Instructions to follow -
Which lines of the entries below contain the string "first"? Copy each one.

Records to process -
+ + + +

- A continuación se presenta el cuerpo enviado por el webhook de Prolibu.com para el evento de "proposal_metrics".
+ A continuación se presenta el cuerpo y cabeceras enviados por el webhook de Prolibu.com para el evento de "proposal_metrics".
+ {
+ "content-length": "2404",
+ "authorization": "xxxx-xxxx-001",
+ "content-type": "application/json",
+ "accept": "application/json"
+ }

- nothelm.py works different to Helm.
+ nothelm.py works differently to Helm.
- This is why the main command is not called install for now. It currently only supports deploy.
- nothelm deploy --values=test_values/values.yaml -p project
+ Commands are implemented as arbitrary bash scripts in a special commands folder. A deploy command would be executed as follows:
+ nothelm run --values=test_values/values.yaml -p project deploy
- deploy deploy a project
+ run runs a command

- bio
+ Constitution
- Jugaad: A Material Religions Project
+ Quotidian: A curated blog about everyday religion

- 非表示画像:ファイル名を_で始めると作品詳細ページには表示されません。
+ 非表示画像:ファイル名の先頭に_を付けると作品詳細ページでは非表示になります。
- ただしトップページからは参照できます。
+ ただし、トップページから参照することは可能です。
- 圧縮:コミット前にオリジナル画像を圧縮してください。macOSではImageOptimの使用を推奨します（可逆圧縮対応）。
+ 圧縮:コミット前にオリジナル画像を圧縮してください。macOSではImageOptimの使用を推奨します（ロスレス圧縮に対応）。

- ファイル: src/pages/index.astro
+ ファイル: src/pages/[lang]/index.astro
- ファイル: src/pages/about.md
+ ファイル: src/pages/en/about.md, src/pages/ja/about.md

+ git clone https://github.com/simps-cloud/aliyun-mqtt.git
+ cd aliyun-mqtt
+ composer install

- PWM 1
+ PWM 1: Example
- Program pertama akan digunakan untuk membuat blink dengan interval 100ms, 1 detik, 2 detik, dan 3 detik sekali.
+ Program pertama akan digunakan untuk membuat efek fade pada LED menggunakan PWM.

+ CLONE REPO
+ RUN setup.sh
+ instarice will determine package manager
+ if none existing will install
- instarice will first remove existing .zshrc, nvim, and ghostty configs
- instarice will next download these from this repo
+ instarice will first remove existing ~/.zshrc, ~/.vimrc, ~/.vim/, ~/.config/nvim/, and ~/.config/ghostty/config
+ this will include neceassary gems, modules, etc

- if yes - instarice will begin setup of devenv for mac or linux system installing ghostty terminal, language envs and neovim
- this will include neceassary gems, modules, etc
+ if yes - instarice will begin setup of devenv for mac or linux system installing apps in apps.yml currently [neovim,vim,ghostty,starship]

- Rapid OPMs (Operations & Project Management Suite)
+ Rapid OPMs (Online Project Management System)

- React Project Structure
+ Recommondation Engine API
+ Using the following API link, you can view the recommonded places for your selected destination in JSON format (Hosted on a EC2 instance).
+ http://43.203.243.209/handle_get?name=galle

+ + + +

Written reply -
- instarice will first remove existing .zshrc, nvim, and ghostty configs
+ instarice will first remove existing ~/.zshrc, ~/.vimrc, ~/.vim/, ~/.config/nvim/, and ~/.config/ghostty/config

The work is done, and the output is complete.